PROBLEM REQUIREMENTS: Some lines in the records below may hold the word "opposite"; give the number of those lines and nothing else.

PROVIDED DATA:
◇ ◇ ◇

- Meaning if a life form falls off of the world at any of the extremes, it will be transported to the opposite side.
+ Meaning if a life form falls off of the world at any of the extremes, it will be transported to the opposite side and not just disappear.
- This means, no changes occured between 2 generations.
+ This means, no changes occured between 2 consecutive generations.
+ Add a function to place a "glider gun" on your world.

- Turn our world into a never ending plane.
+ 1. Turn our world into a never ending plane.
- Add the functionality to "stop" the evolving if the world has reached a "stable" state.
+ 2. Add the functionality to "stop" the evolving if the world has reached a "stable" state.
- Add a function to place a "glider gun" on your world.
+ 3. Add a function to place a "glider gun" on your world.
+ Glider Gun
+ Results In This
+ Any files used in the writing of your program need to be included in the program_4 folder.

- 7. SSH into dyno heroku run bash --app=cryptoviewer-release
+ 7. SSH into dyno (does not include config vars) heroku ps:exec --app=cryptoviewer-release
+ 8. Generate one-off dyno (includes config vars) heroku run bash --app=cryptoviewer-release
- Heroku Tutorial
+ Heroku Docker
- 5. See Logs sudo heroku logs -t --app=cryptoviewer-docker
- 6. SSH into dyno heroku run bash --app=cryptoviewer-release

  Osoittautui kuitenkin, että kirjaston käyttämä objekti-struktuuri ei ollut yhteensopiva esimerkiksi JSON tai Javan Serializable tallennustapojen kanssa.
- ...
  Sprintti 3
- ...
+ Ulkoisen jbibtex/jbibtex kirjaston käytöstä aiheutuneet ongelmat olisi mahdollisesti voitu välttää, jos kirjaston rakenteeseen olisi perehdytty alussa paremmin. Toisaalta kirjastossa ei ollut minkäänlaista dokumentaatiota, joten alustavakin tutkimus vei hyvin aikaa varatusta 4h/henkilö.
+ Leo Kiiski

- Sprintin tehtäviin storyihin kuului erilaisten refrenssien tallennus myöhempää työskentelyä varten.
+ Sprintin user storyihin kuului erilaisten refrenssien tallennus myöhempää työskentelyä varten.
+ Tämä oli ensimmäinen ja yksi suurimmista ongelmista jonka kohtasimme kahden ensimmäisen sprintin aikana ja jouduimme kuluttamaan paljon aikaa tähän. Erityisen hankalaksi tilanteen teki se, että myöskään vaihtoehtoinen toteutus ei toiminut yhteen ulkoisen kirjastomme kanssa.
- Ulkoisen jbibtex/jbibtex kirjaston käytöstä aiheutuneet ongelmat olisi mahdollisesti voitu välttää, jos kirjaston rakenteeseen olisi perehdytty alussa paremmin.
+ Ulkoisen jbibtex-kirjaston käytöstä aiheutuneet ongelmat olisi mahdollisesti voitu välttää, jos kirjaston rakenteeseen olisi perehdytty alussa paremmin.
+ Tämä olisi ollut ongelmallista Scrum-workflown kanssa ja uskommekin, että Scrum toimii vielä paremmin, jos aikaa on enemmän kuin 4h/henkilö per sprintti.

◇ ◇ ◇

RESULT OF THE EXERCISE: 2